5 There are various strategies that someone can utilize in searching for angel investors. An internet search occurs as one of these strategies. Friends and family cam also provide crucial leads to these investors. Many at times, investors look for certain factors before they can support any given business. The availability of a business management team occurs as one of the major factors considered by the investors. The products and markets to engage in also occur as another factor considered by investors. A well devised business operational plan and positioning strategies to be utilized by the proposed business is another factor considered by investors. Finally, financial returns that investors will get after supporting the business is the most comprehensive factor considered by the investors.
6 Based on the Timmons framework, the entrepreneur, opportunities, and resources are the most comprehensive factors that should be kept in balance when starting up a business.
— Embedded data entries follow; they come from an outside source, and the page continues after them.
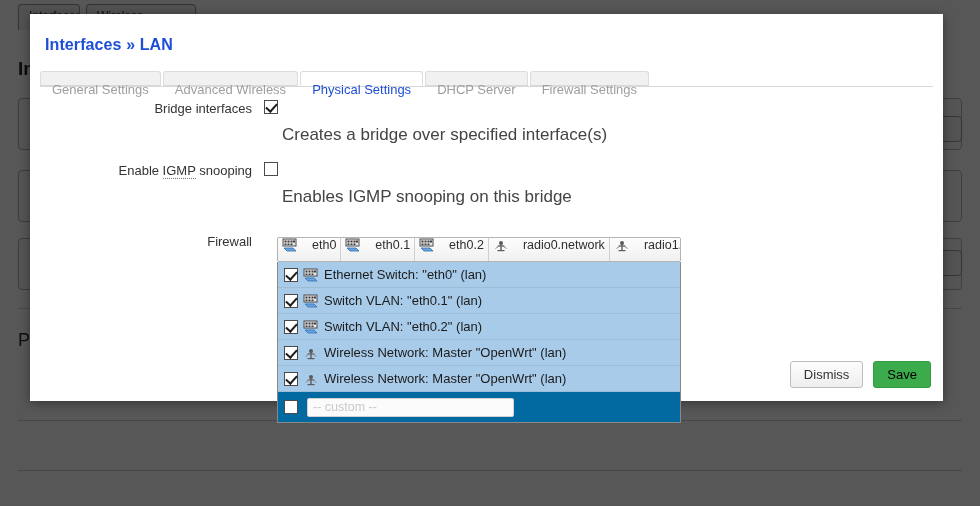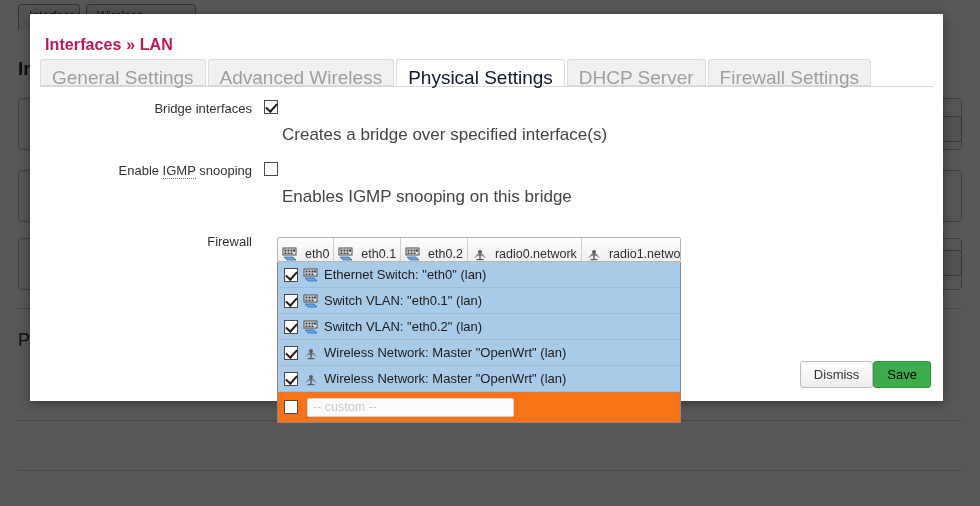--- a/index.html
+++ b/index.html
@@ -113,53 +113,53 @@
     box-shadow: 0 2px 10px rgba(0,0,0,0.4);
     box-sizing: border-box;
     overflow: visible;
   }
   #modal-title {
     position: absolute;
     left: 15px;
     top: 22px;
     font-size: 16px;
     font-weight: bold;
-    color: #be185d;
+    color: #1d4ed8;
     letter-spacing: 0.1px;
     white-space: nowrap;
   }
 
   
   #tabbar {
     position: absolute;
     left: 10px;
     top: 44px;
     width: 893px;
     height: 28px;
     border-bottom: 1px solid #d8d8d8;
     display: flex;
     align-items: flex-end;
     gap: 2px;
   }
   .tab {
-    height: 27px;
+    height: 15px;
     line-height: 26px;
     padding: 5px 11px;
-    font-size: 19px;
+    font-size: 13px;
     color: #9e9e9e;
     background: #f1f1f1;
     border: 1px solid #dcdcdc;
     border-bottom: 1px solid #d8d8d8;
     border-radius: 3px 3px 0 0;
     box-sizing: border-box;
     cursor: pointer;
     white-space: nowrap;
   }
   .tab.active {
-    color: #0f172a;
+    color: #1d4ed8;
     background: #ffffff;
     border: 1px solid #dcdcdc;
     border-bottom: 1px solid #ffffff;
     position: relative;
     z-index: 2;
   }
 
   
   #form {
     position: absolute;
@@ -237,22 +237,22 @@
     border: 1px solid #b4b4b4;
     background: linear-gradient(#fdfdfd, #f0f0f0);
     border-radius: 2px;
     display: flex;
     align-items: center;
     cursor: pointer;
     overflow: hidden;
   }
   .chip {
     display: flex;
-    align-items: flex-end;
-    gap: 7px;
+    align-items: flex-start;
+    gap: 14px;
     padding: 0 4px;
     height: 23px;
     font-size: 12.5px;
     color: #2f2f2f;
     border-right: 1px solid #cfcfcf;
     white-space: nowrap;
     box-sizing: border-box;
   }
   .chip:last-of-type { border-right: none; }
   #iface-arrow {
@@ -288,21 +288,21 @@
     padding: 0 6px;
     font-size: 13px;
     color: #1b1b1b;
     background: #a8cbea;
     border-bottom: 1px solid #9dbcd8;
     cursor: pointer;
     box-sizing: border-box;
     white-space: nowrap;
   }
   .opt.plain {
-    background: #f97316;
+    background: #0369a1;
     border-bottom: none;
     height: 30px;
   }
   .opt .cb { flex: 0 0 14px; }
   .custom-input {
     flex: 1;
     height: 19px;
     margin-left: 4px;
     margin-right: 160px;
     box-sizing: border-box;
@@ -315,20 +315,21 @@
     padding: 0 5px;
   }
   .custom-input::placeholder { color: #c9c9c9; }
 
   
   #footer {
     position: absolute;
     right: 12px;
     top: 347px;
     display: flex;
+    gap: 10px;
     align-items: center;
   }
   .btn {
     font-family: "Liberation Sans", sans-serif;
     font-size: 13px;
     height: 27px;
     padding: 0 13px;
     border-radius: 3px;
     box-sizing: border-box;
     cursor: pointer;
However, as the business progresses to the growth stages, these factors shift to leadership, opportunities, resource organization, and capability. Worth noting is the fact that both the start up and growth stages are affected by the prevailing environmental conditions and uncertainty. This is because the business managers cannot predict certain occurrences such as the introduction of superior products by the competitors. Similarly, environmental conditions such as change in technology, economic cycle, and regulatory government have an effect on the success any given business venture. For this purpose, business managers should strike balance between its need and the needs of its shareholders as these factors have a compounding effect on the growth of these businesses. Talking insurance covers for sole proprietorships is viable, but may not be necessary because they do not involve so many risks.
7 Segmentation connotes to a section of customers defined by various characteristics. Targeting entails the focus on certain segments, which is carried out by analyzing and selecting segments that are profitable. Positioning entails the creation of adorable images regarding certain products in order to influence consumers positively. Notably, successful marketing plans incorporate these factors because they are closely related. In fact, these factors work together in integrating the customer’s needs into the product development processes; hence, influencing consumers positively.
8 The 4P’s of marketing include product, price, place, and promotion. Product refers to the manner in which the product will be represented to the target customers. Value addition should be carried out on the product development processes in order to devise products that add value and are valued by the target customers. Pricing refers to the cost at which a product will be sold to customers. The price should suit the prevailing market prices of the given products. Place connoted to where consumers will access the given products, which can be retail and whole sale outlets. Finally promotion entails the ways of increasing the consumer’s preference for a given product. Promotions are often carried out through personal selling and direct marketing through various media platforms.
9 Successful business managers often strive to ensure that there is a balance between salaries and equities. This is because business funders are limited, unlike the number of employees that may be overstretched. Business funders are often involved in the start up of any given business whereby they make some contributions to the business’s capital. On the other hand, an option pool refers to the amount of finances for certain employees for their contribution to any given business.